Exercise instructions - Each line in the entries below that holds the string "discount" is to be listed.

Task input -

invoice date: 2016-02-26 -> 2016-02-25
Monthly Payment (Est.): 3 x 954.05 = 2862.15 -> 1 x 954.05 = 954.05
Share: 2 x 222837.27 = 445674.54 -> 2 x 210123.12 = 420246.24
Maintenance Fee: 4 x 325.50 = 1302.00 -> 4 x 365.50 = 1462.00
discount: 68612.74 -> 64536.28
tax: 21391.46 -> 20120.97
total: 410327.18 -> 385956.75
...
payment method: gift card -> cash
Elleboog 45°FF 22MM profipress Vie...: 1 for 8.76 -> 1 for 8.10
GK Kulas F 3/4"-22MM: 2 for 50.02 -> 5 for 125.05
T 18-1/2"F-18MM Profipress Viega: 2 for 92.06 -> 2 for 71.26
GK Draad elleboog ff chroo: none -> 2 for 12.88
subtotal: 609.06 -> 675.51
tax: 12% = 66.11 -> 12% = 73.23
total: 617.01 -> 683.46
...
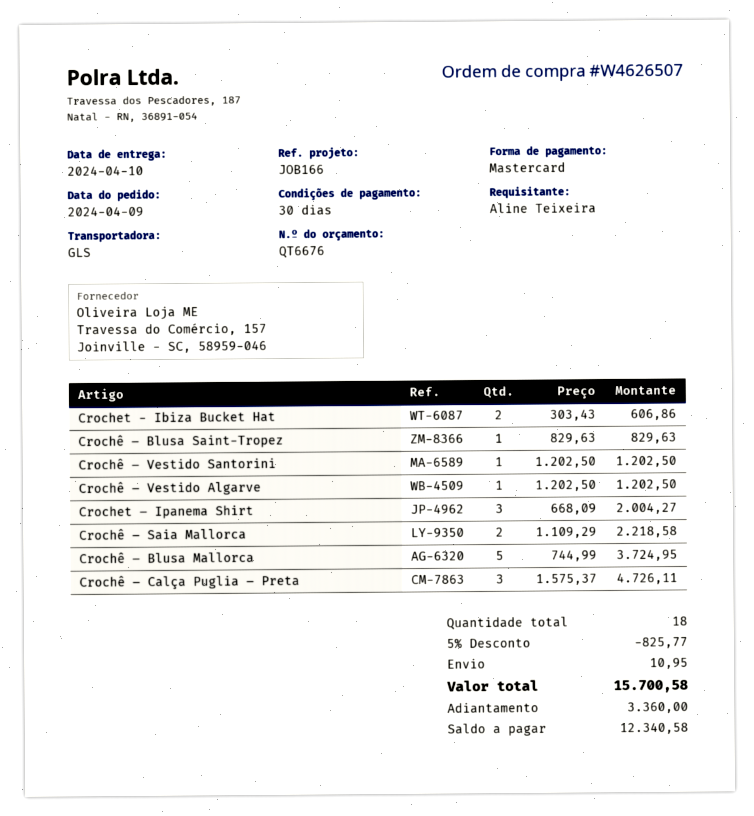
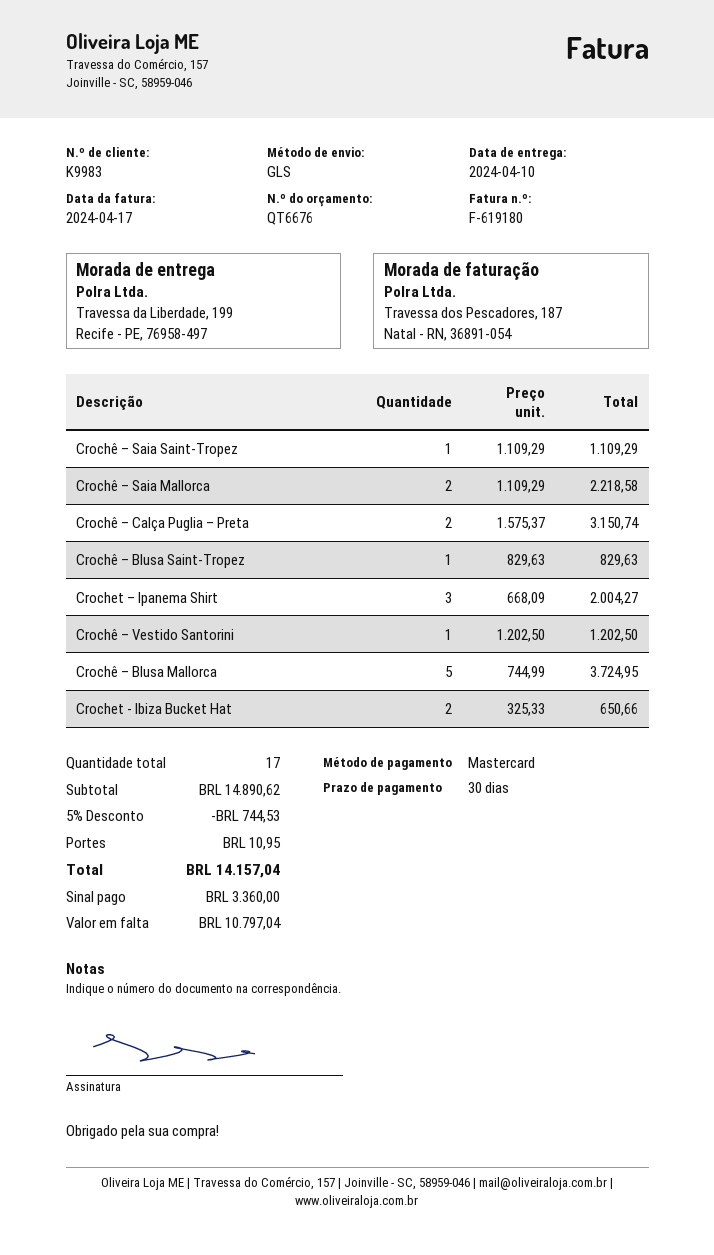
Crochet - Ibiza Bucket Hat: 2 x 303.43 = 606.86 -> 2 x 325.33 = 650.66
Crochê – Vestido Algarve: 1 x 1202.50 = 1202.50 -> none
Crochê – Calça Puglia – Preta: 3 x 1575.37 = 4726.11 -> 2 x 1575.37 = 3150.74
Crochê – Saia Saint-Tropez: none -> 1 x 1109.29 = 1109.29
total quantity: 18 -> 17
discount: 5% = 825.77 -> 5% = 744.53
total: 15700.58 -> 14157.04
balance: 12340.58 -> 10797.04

Answer section -
discount: 68612.74 -> 64536.28
discount: 5% = 825.77 -> 5% = 744.53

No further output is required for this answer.